For the past few months, we have been trying to get our little old lawn tractor to the repair shop. The weeds have become embarrassing. But that means nothing to the gods of mowing. The first attempt to load the tractor onto a trailer met with immovable wheels. I wasn't around that day. If I had been, I would have noticed that the blades were engaged, and nothing would move the unit when it's like that. Instead, the guy who is doing all this burned out his winch trying to get my tractor to move.
Today he is back with a new winch and a new lawn mower. Once again getting the old one to move was not easy, but we managed to get it done. Afterwards, the guy asked if I would like him to cut the grass with the nice new mower on his trailer. Sure, I said. He had covered one and a half margins of our property when the new tractor got stuck in the mud. After two hours of trying to pull it out--luckily, he had a new winch--he departed with all his equipment intact and the grass continuing to grow rapidly.

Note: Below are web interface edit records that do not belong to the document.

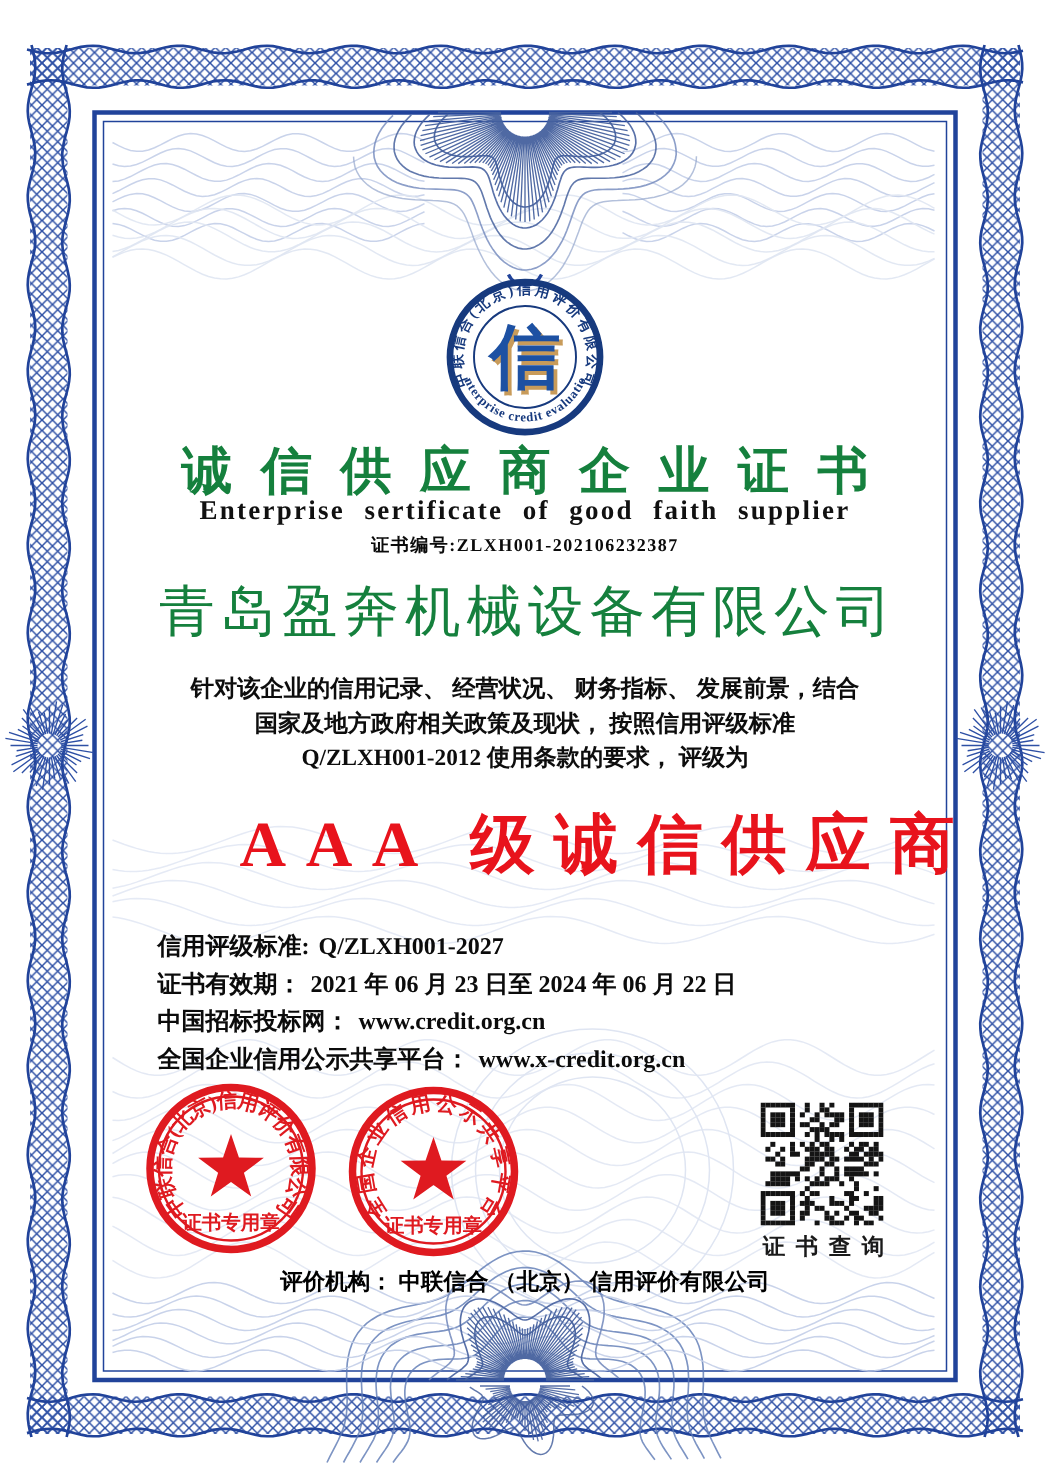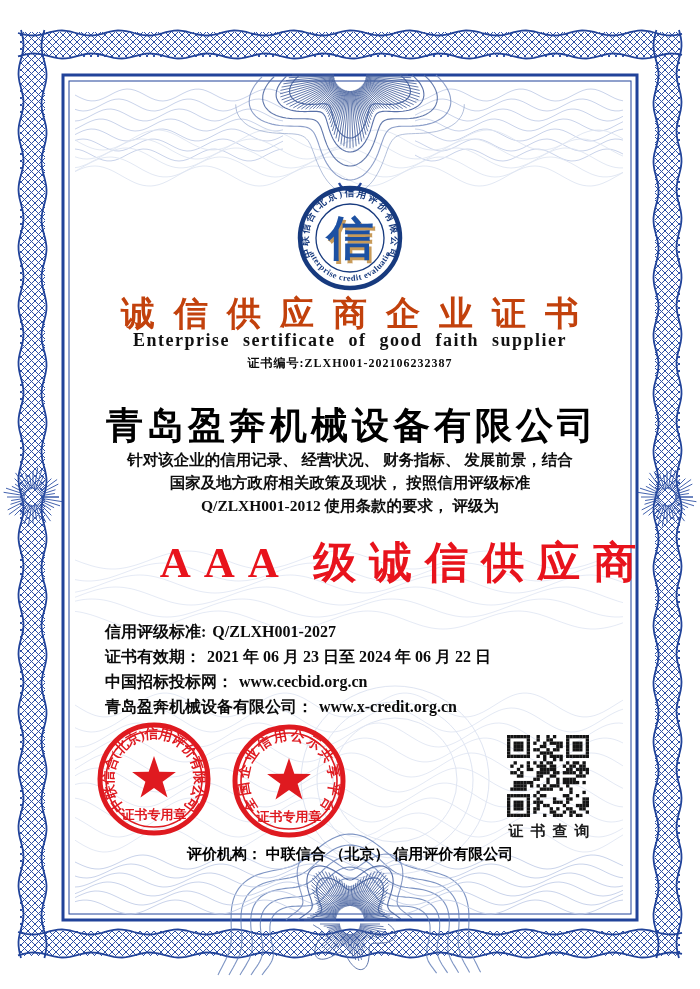"诚信供应商企业证书" .cert-title { color: #c2410c -> #15803d }
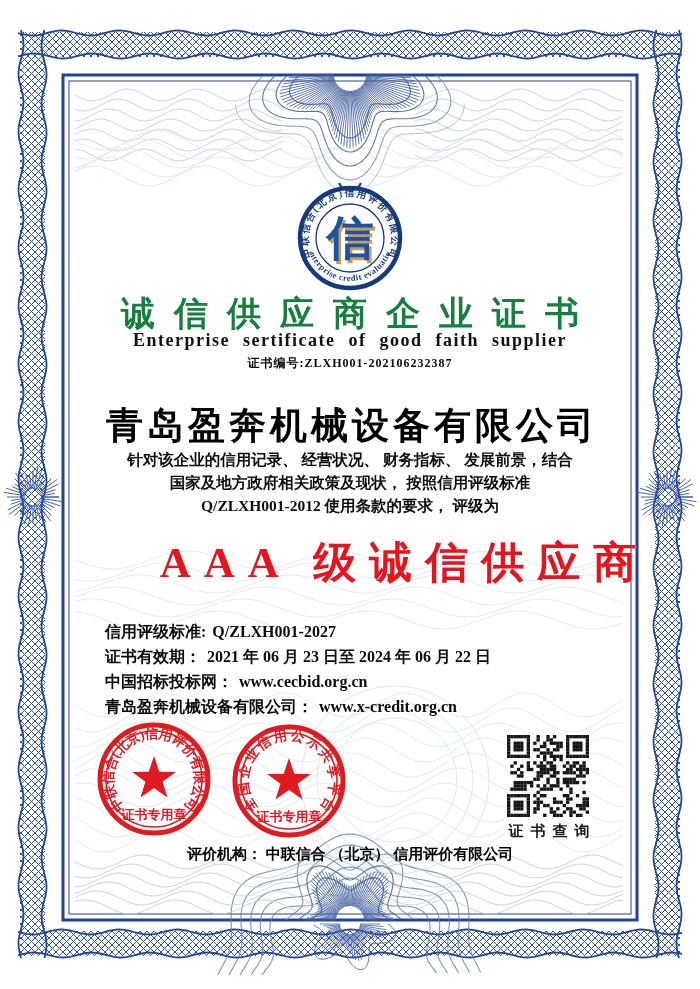"青岛盈奔机械设备有限公司" .company { color: #000000 -> #15803d; font-weight: 700 -> 400; top: 401px -> 383px }
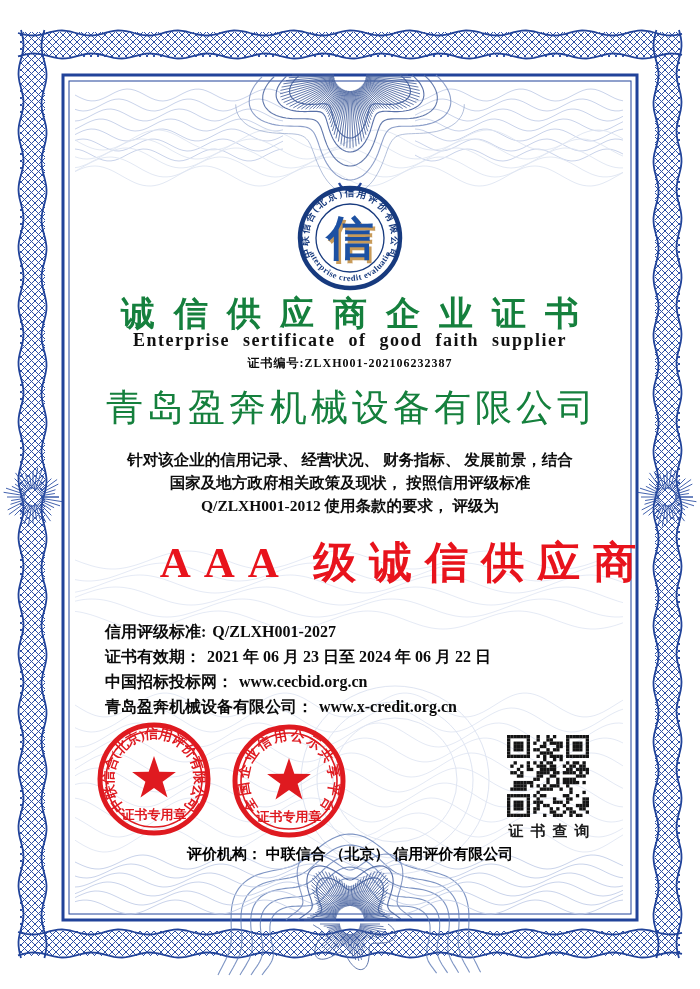"www.cecbid.org.cn" span { text: www.cecbid.org.cn -> www.credit.org.cn }
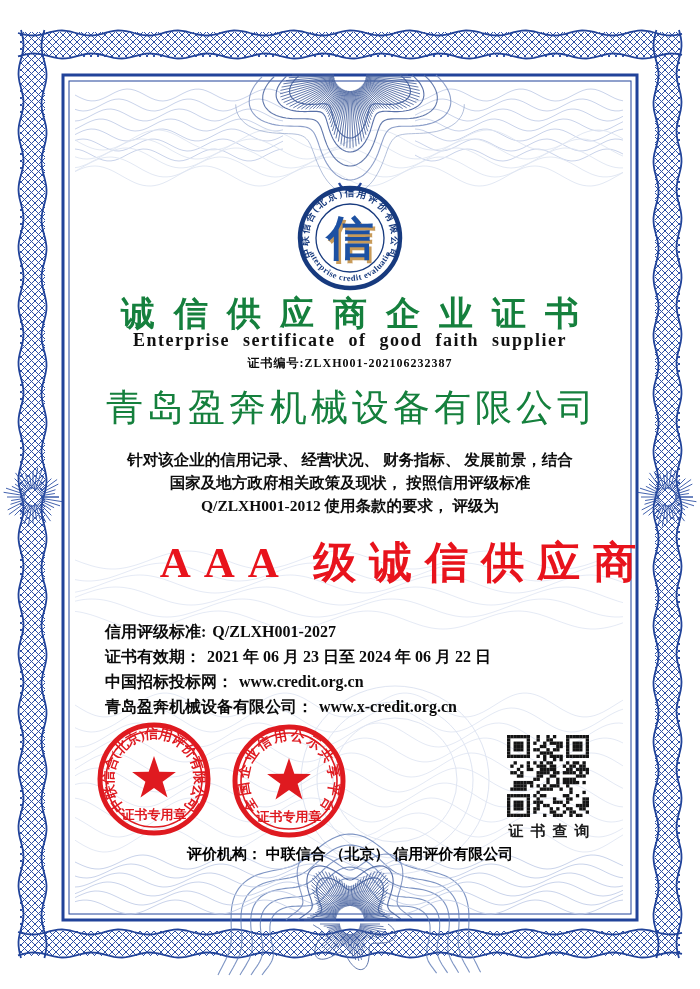"青岛盈奔机械设备有限公司：" span.lbl { text: 青岛盈奔机械设备有限公司 -> 全国企业信用公示共享平台 }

Two good guests on the radio show today. The first is Jason Lees, a maker of cracklings at the Jazz Festival this year. His business operates out of St. Francisville, which certainly is a qualification for making the self-named pork product. The ham, ham fat, and seasonings pull it all together to make a crispy treat. I assume that's true, but Jason didn't bring us any. But we have an informative conversation about the possibilities of fried ham fat.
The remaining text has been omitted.